# Entry 16 - Cross Validation

## The Problem

Once a model is trained I need a way to see how well it performs. However, if I evaluate the model on how well it performs on the same data it was trained on, this gives a very skewed view of model performance. There is always the chance that the model just memorized the correct answer for each individual observation.

For example, if I create model to predict the culprit in a game of clue, if my training data only has one observation with Col. Mustard, say he did it with the revolver in the library, then the model will assume that every time revolver and library is seen that Col. Mustard is the culprit. It just memorized the combination.

The Titanic dataset is a good example too. If the names of the passengers is included and the model has been **overfit**, it could just memorize that 'Heikkinen, Miss. Laina' survived.
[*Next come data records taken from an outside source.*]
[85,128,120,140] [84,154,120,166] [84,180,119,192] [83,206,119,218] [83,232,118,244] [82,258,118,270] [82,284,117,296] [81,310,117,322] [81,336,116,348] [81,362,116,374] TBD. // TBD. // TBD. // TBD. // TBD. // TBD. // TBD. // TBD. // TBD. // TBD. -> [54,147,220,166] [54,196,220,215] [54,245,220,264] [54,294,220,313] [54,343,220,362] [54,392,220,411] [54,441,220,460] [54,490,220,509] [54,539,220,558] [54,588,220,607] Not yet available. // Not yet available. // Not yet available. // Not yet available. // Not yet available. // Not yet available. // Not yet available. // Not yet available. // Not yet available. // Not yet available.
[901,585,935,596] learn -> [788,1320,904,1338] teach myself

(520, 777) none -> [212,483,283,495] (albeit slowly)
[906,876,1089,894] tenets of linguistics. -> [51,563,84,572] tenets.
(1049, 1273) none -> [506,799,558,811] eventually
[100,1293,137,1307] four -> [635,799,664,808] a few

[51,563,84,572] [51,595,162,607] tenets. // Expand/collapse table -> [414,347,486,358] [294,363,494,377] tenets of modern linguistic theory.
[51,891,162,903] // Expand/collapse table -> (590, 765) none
The model will score 100% accuracy on the data it trained on, but when presented with a passenger it has never seen before, I wouldn't expect the results to be better than random guessing.

- **Overfitting**
- **Underfitting**

The goal is to gauge how well the model performs on data it's never seen before.

## The Options

### Validation/hold-out set

The first obvious solution is to remove a portion of the data to test on once the model has been trained - a validation or hold-out dataset. This is a very common practice, the two portions of data are called the *training data* and the *test data*. By separating the train and test sets first, this leaves the test set as all new data to the model.

A drawback of calling it quits at this point is that:
- it is highly dependent on what data is placed into the training dataset and what data is placed into the test dataset
- it limits the amount of data available for training (most models prefer more data to less).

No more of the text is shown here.